### [ASSIGNED TASK]
As the answer, return precisely the lines from the one containing "color: #4d7c0f ->" to the final line of the material below, inclusive, and omit every picture.

SOURCE MATERIAL below:

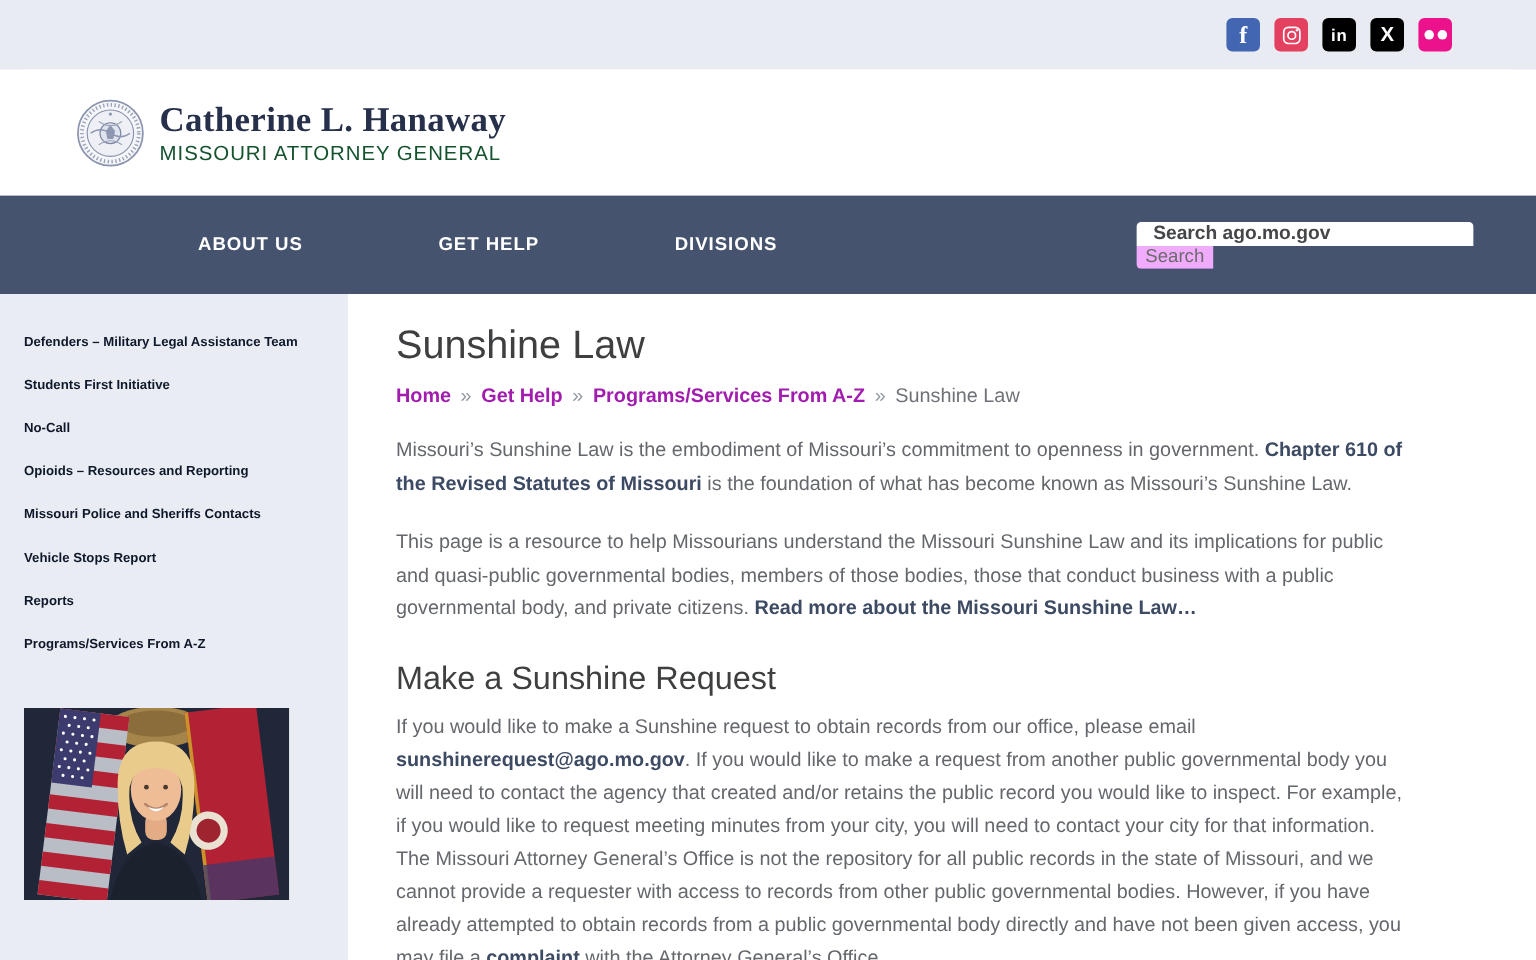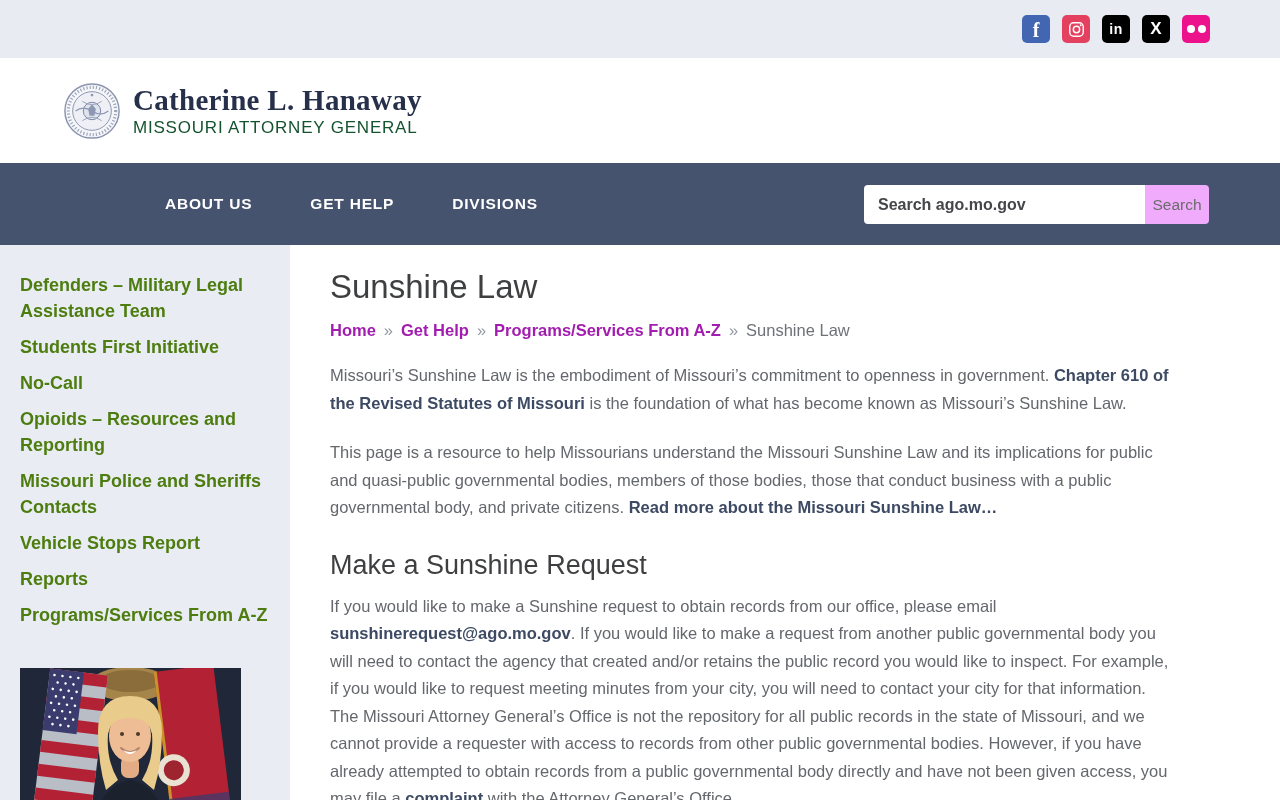"ABOUT US" .nav-items { gap: 58px -> 113px }
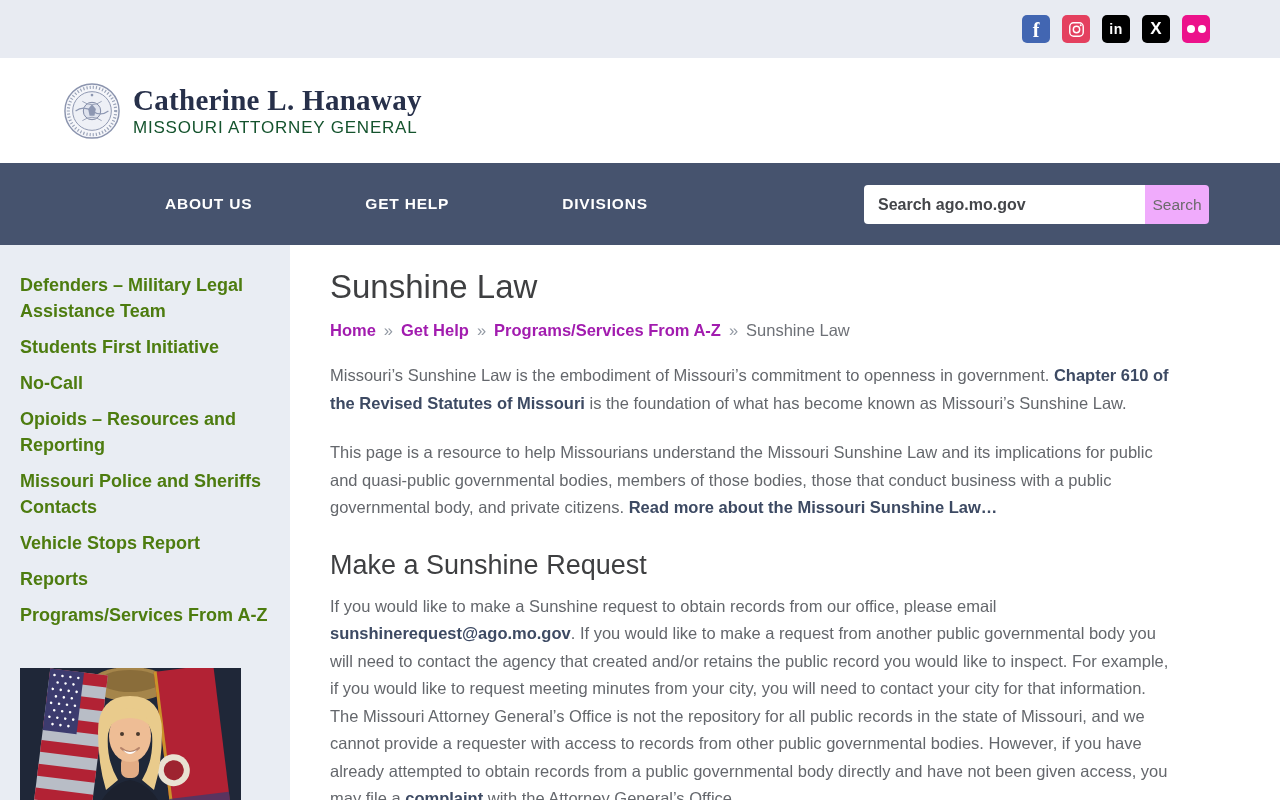"Search ago.mo.gov" .searchbox { flex-direction: none -> column; right: 71px -> 52px }
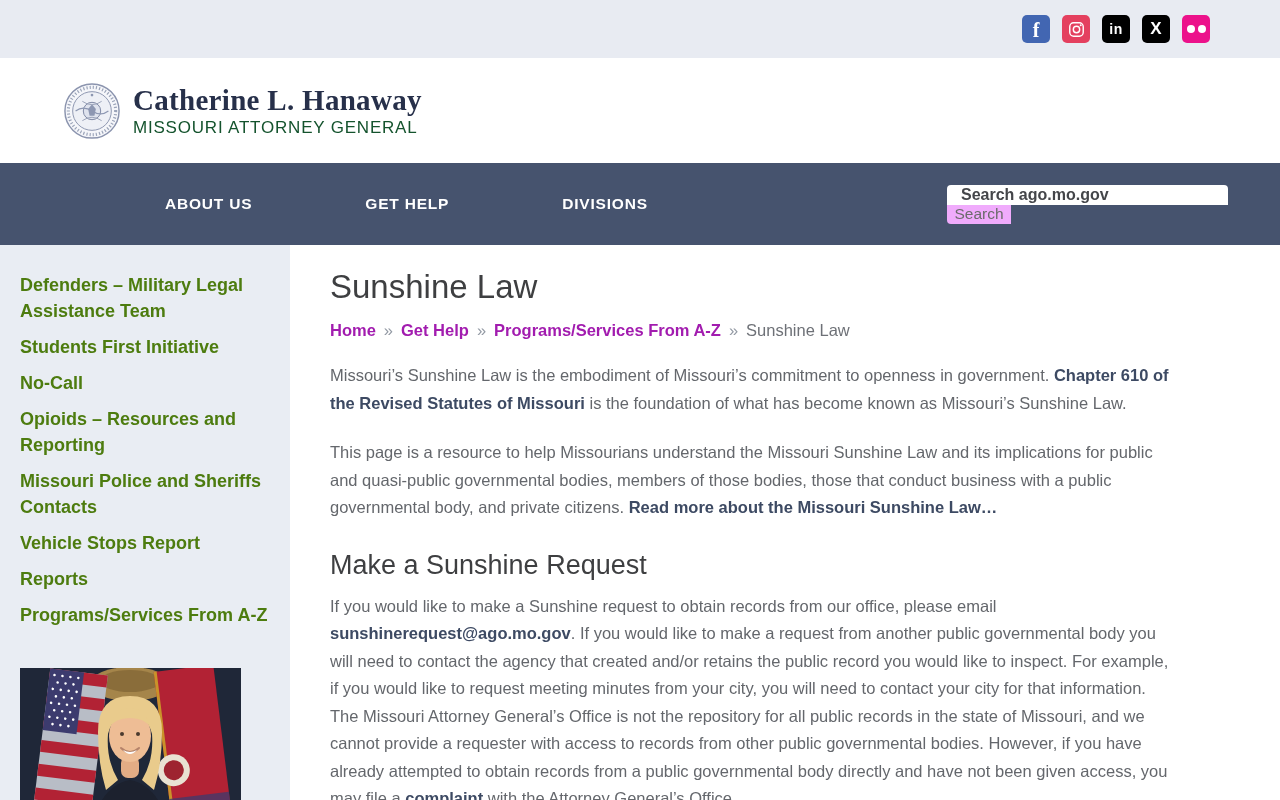"Defenders – Military Legal Assistance" .sidebar li { color: #4d7c0f -> #0f172a; font-size: 18px -> 11px }
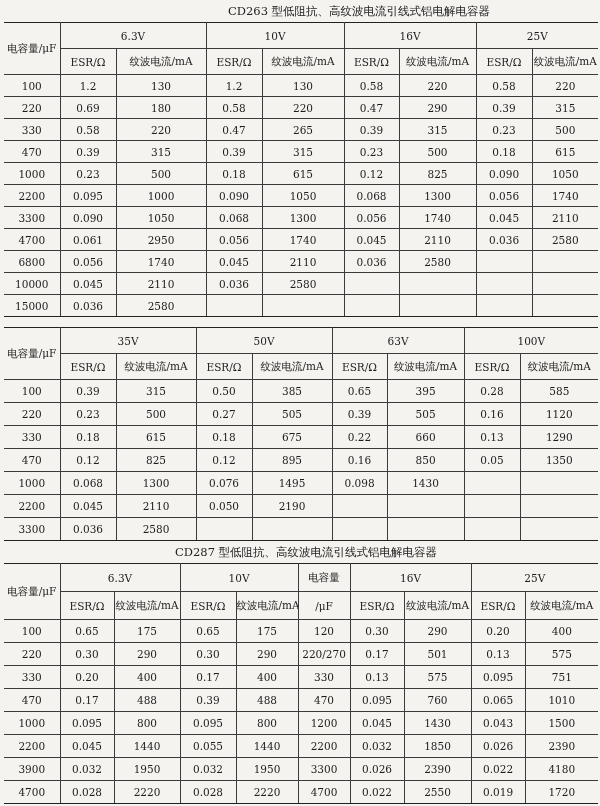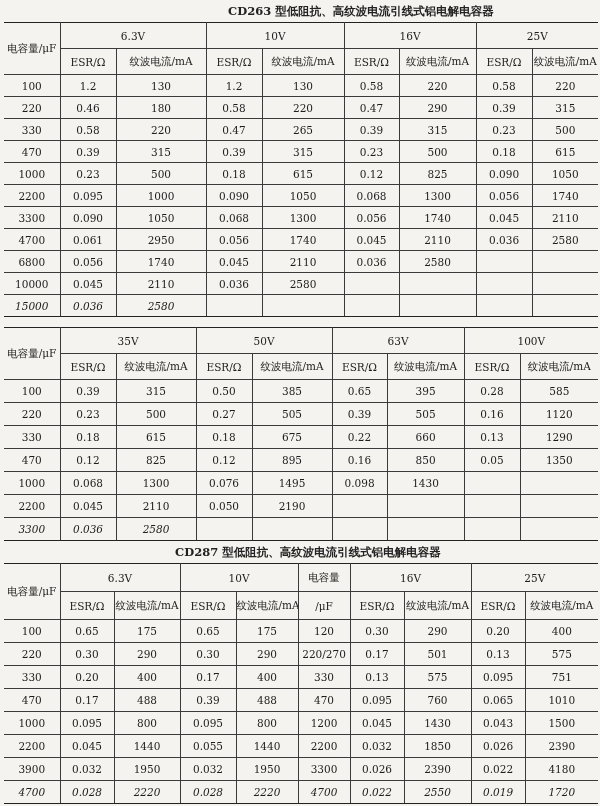"CD263 型低阻抗、高纹波电流引线式铝电解电容器" .title { font-weight: bold -> none }
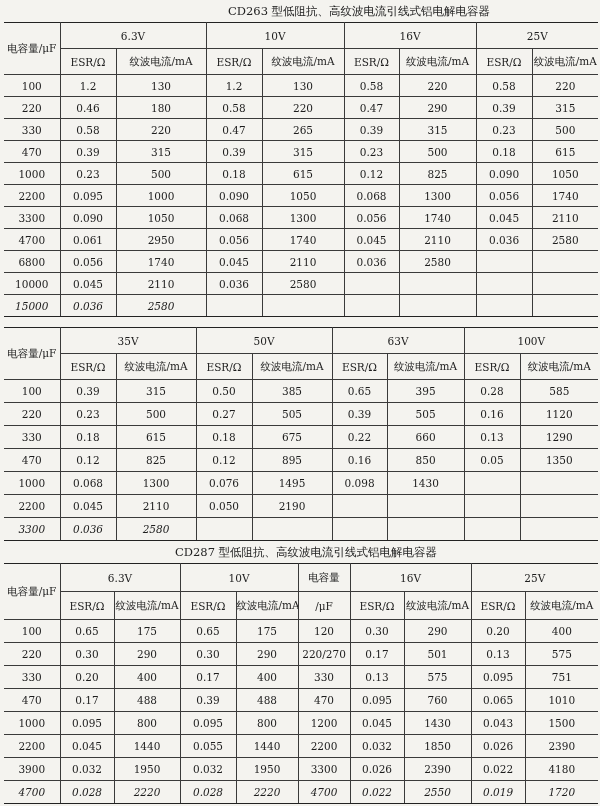"0.46" td { text: 0.46 -> 0.69 }
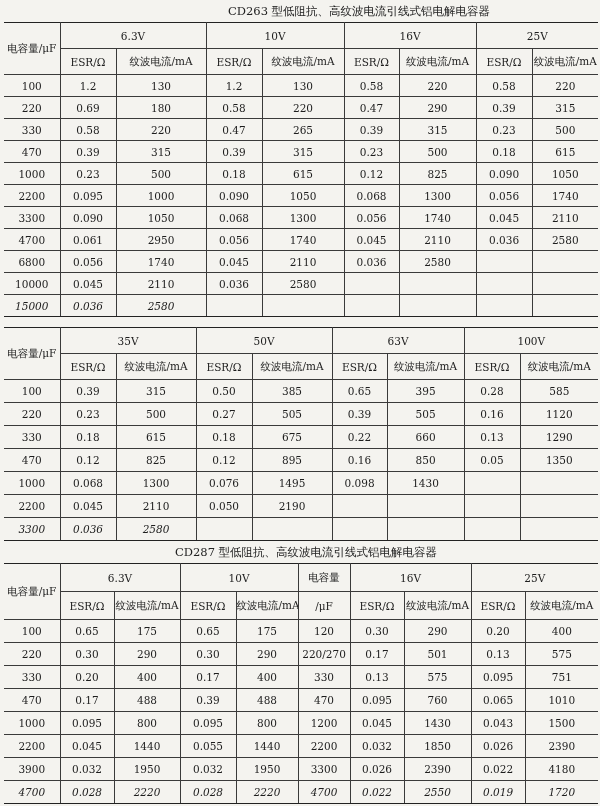"15000" table tr:last-child td { font-style: italic -> none }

End of SOURCE MATERIAL.

### [EXERCISE ANSWER]
"Defenders – Military Legal Assistance" .sidebar li { color: #4d7c0f -> #0f172a; font-size: 18px -> 11px }
"CD263 型低阻抗、高纹波电流引线式铝电解电容器" .title { font-weight: bold -> none }
"0.46" td { text: 0.46 -> 0.69 }
"15000" table tr:last-child td { font-style: italic -> none }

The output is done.